I think Anais is right that the technical object in Simondon (its
continuity of ontogenetic formation through transduction) doesn’t translate
well to the digital domain. This I think is for reasons already brought up
in the discussion. In a sense I have been displacing the common critique of
the digital as being devoid of “continuity” or “materiality” to a critique
of the digital as being devoid of process. In a sense amenable to views
expressed in K. Hayles and M. B. Hansen, namely that the emergence of the
digital has brought the question of “embodiment” into full light, I believe
the digital has given “process” its full importance. As Anais suggests,
openness is key to unlimited process. And in the closure of the procedural
abstraction, where an algorithm selects only that which it is “pro-grammed”
to see, there is somehow no possibility of deviation. However, the digital,
as people like Chaitin and Wolfram continually repeat, is the realm of the
prefect copy: it is therefore possible in the digital realm to repeat a
certain specific algorithmic procedure with precision, as well as possible
to make a specific change in the procedure, say, by adding another line in
a script, without changing the rest of the program. In the continuous
realm, it is difficult to see how to change the procedure: in the
continuous mathematics of topology, for example, a topological form is
malleable in different ways (a coffee cup is topologically identical to a
donut); the only way to really change the space is by some sort of
“catastrophe” (Thom). A topological “break” needs to take place, which
amounts to changing the connectivity of the points in the system, adding
holes or erasing them. A digital-like break or cut, is required for the
topology to change. This is why I want to be clear that I am not opposing
the discrete and continuous so much as the break and the process.
Anais, I think, is right to suggest the operative potential of the digital
has something to do with human reality. Though I would avoid a return to
anthropocentric interpretations, there is no denying that the digital is
one of the most important human innovations.
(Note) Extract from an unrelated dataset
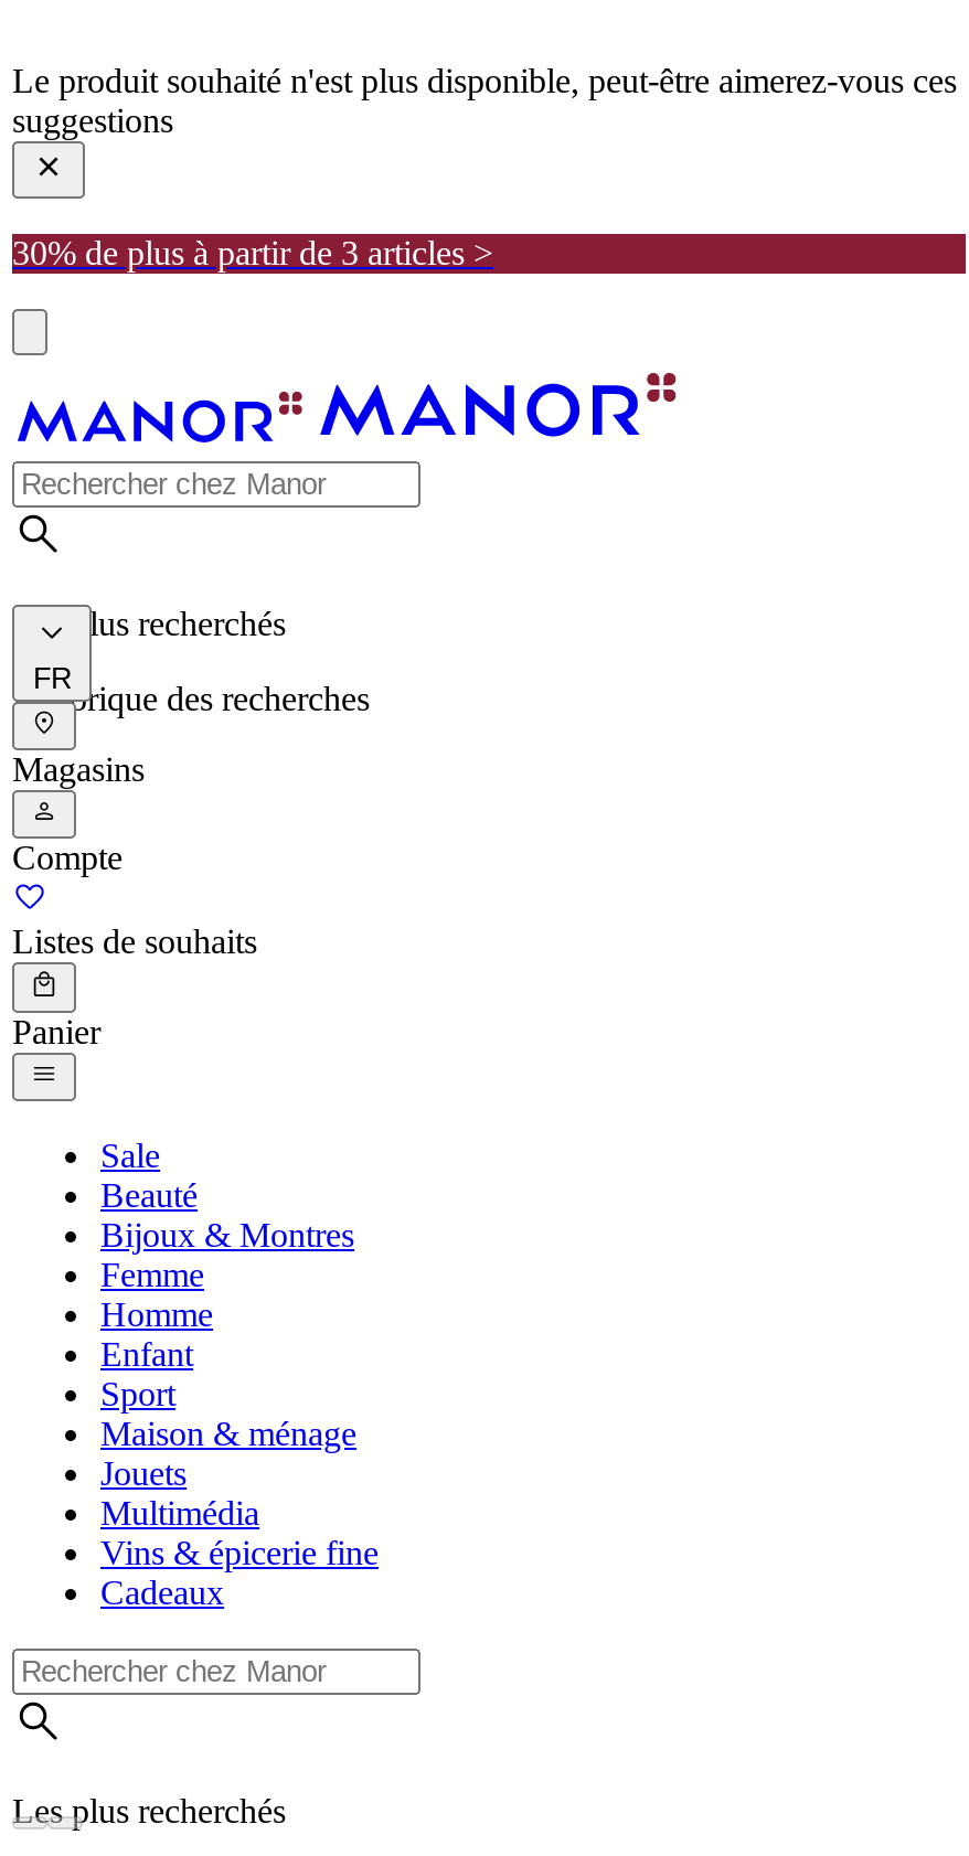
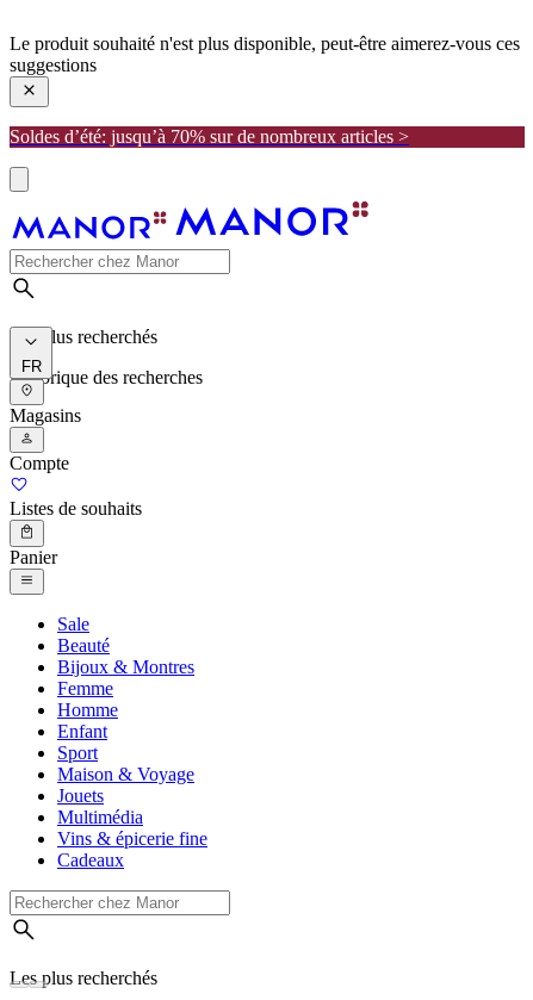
[12,233,493,271] 30% de plus à partir de 3 articles > -> [10,126,409,146] Soldes d’été: jusqu’à 70% sur de nombreux articles >
[100,1415,356,1452] Maison & ménage -> [57,764,194,784] Maison & Voyage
The concept of turing
universality, especially, epitomizes the significance of the digital: it
allows all but the most trivial digital systems to “virtualize” any
computation, implying that simulated digital worlds may be nested within
others. If we go back to the idea of the map and the territory, one system
is always decoding another. Here I am shifting the analogy to a that of
Deleuze and Guattari in A Thousand Plateaus: a milieu is always decoding
another. This decoding already constitutes the emergence of the digital,
though only implicitly. In between different milieus, we have an ecology of
transcodings, giving the typical rhythms of the ecosystem. Each milieu is
partially closed, and this closure allows for the decoding of the outside:
decoding is a selection, a suppression or neutralization of differences
within the milieu. Turing universality generalizes the decoding, unleashes
its vast potential, stemming from the motility of the objectified object of
information (the bit). But if it is true that the open contingency of
process is outside the digital, it seems that Anais is right if we replace
the human with the question of observation, in the sense that the potential
of the digital ultimately falls upon the interface of a given milieu with
its relative outside.
Anais, I would you explain the “timeware view of science” you allude to? I
am not sure I understand the concept, and would very much like to.